Maya Lin is an architect with an extraordinary ability to find the symbolic form that will reconcile all the conflicting elements of a public design brief. Most famously she did this in the Washington Vietnam memorial,
that deep black scar in the earth that paralled the scar the war left in the American soul, its rising and descending wall graphing the US death toll. The Wall’s perfection was only underlined by the nearby Three Soldiers memorial and flag
demanded by dissenters, its sentimental and anachronistic socialist realism unintentionally symbolising little more than the unresolved delusions and confusion of identity felt by many of the veterans of a futile war that should never have happened.

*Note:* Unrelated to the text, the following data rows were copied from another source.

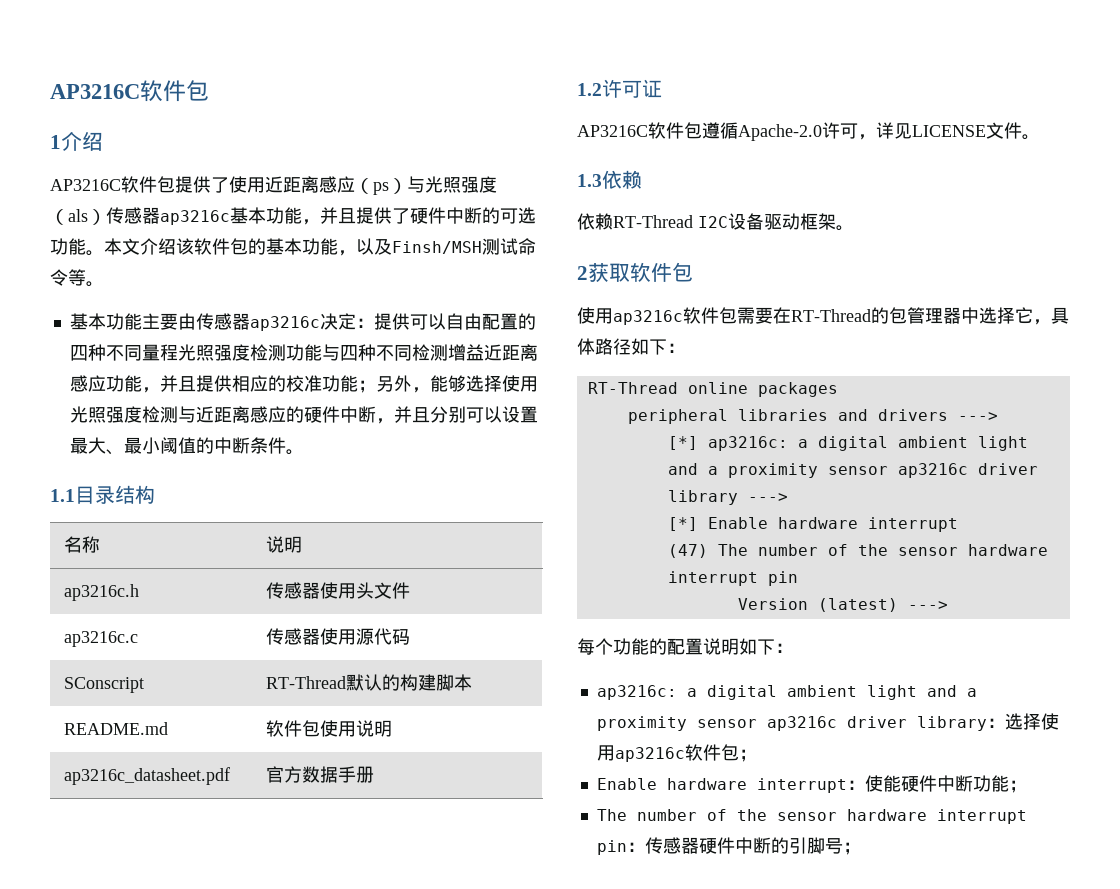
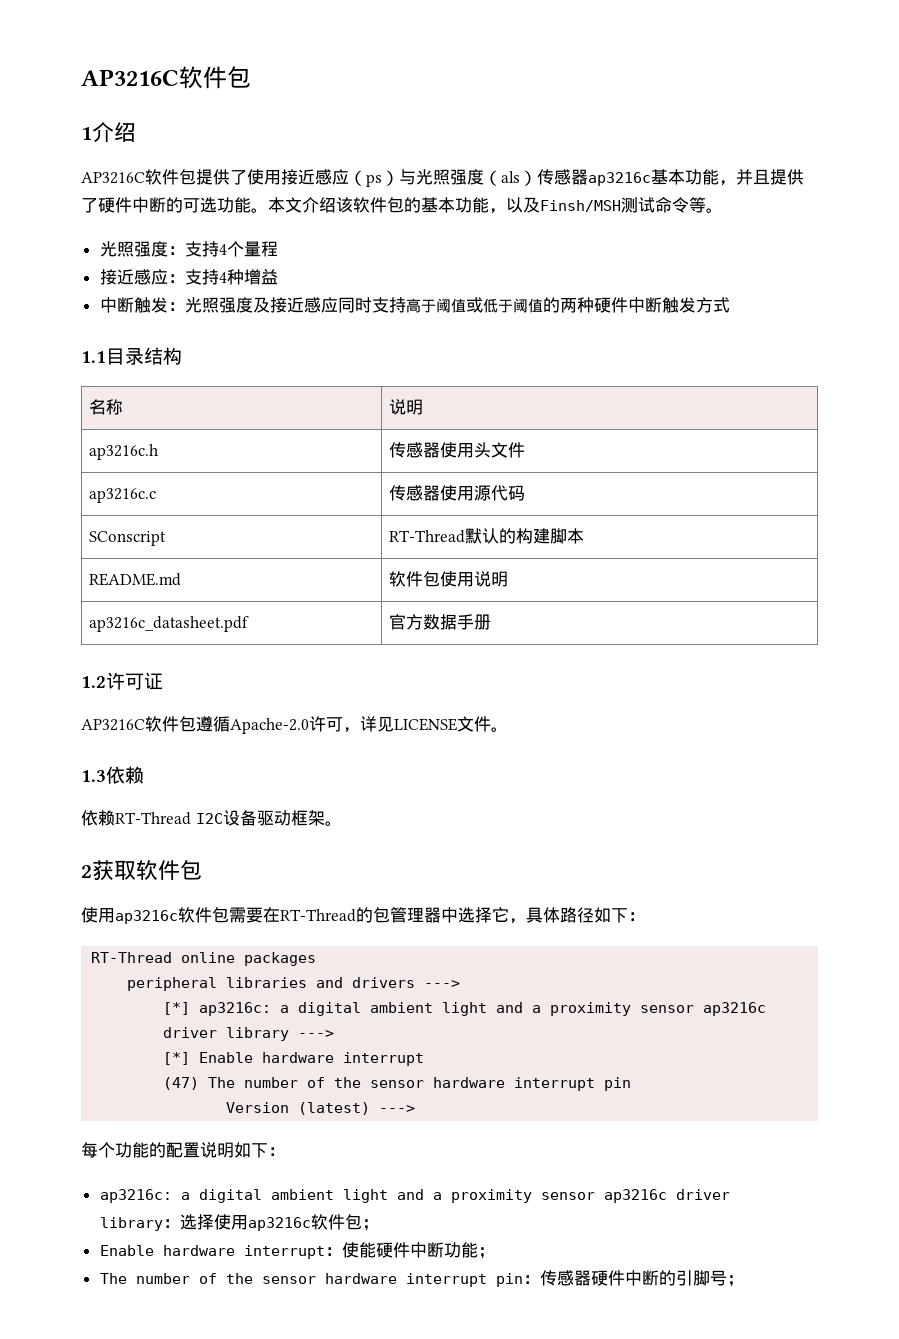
[265,176,319,193] 近距离 -> [281,169,315,185] 接近
[69,313,536,331] [69,344,538,361] [69,375,538,393] [69,406,538,424] [69,437,304,455] 基本功能主要由传感器ap3216c决定：提供可以自由配置的四种不同量程光照强度检测功能与四种不同检测增益近距离感应功能，并且提供相应的校准功能；另外，能够选择使用光照强度检测与近距离感应的硬件中断，并且分别可以设置最大、最小阈值的中断条件。 -> [99,241,278,257] [99,269,278,285] [99,297,730,313] 光照强度：支持4个量程 // 接近感应：支持4种增益 // 中断触发：光照强度及接近感应同时支持高于阈值或低于阈值的两种硬件中断触发方式

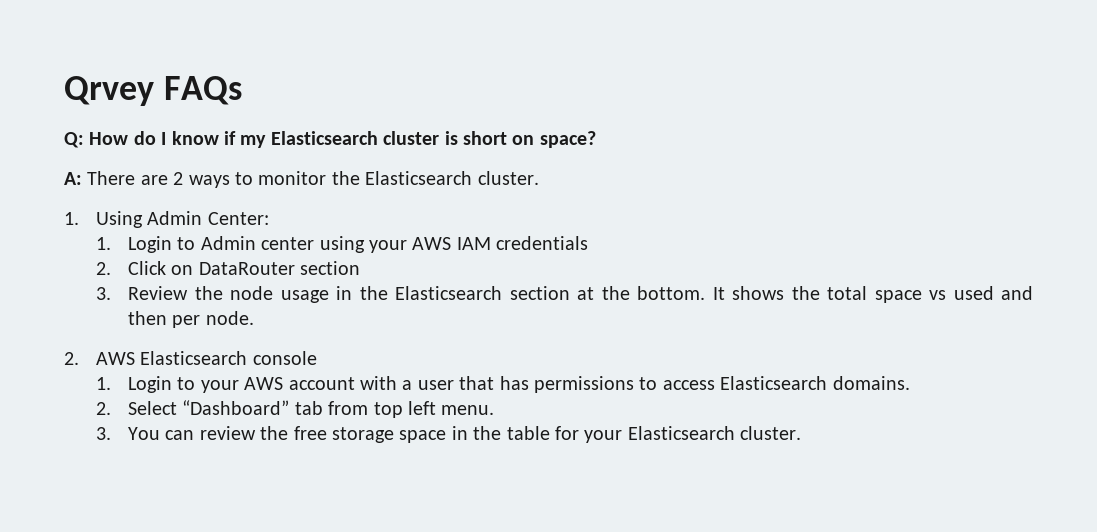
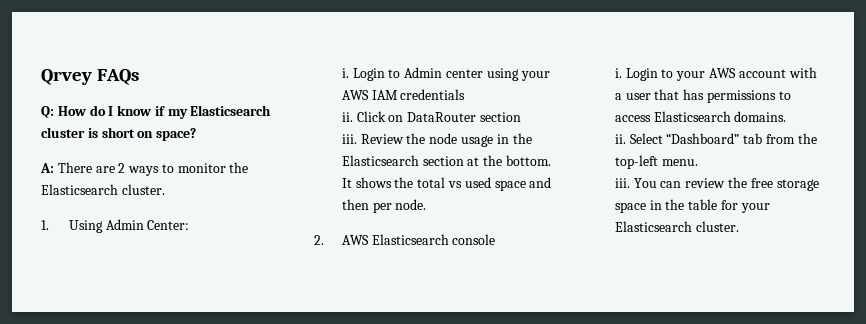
[95,237,111,250] 1. -> [341,68,349,78] i.
[95,262,111,275] 2. -> [341,112,353,122] ii.
[95,287,111,300] 3. -> [341,134,357,144] iii.
[874,290,922,303] space -> (446, 182) none
(994, 293) none -> [494,180,526,191] space
[95,377,111,390] 1. -> [614,68,622,78] i.
[95,402,111,415] 2. -> [614,134,626,144] ii.
[373,401,436,418] top left -> [797,133,817,144] [614,155,658,169] the top-left
[95,427,111,440] 3. -> [614,178,630,188] iii.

Maya Lin came to mind when we were writing about Herzog & de Meuron’s levitating Caixa Forum building because she also had built a levitating building, the adaptively reused cantilever barn
that houses the Langston Hughes Library at Haley Farm.
The barn contains a 5000-volume reference library on civil rights and children’s advocacy and a small book store.
Lin commented
“The idea was to maintain the integrity and character of the old barn yet introduce a new inner layer. The integration of old and new allowed me to leave exposed and untouched the main body of the building yet build the library within the existing structure.”
But elsewhere on the site is a much more extraordinary building by Lin. Hans Hollein made a splash, so to speak, early in his career
with his image of an Aircraft Carrier City in Landscape. Maya Lin’s ship shape object in the landscape, while smaller, carries a greater symbolic burden than any aircraft carrier.
The Children’s Defense Fund, that owns Haley Farm and uses it as a training centre, is the type of organisation that puzzles and disturbs non-americans. Why is it necessary? Why doesn’t the government do it? And above all, why the insidious christian propaganda that permeates its publicity? It’s all as creepy as anything that ever came out of, say, Iran.
Perhaps most scary of all is the fact that it can build an indoctrination centre chapel of such potent symbolism.
Noah’s Ark is deep in the subconscious of all children brought up in even the most feeble christian tradition,
all those cute animals rescued by humans, and at this point in history, as we face the deluge brought on by our vanities, it has a peculiarly ambiguous and guilt laden resonance. The story of Noah’s Ark is probably the only part of christian mythology where there is any trace of human connection to the other life on this planet, the only hint that our actions have consequences for the other creatures we share it with.
Can we hope that the symbolism of this building will somehow be adaptively reused to engender this sense of responsibility for all life in children that will in fifty years be facing a genuine apocalypse?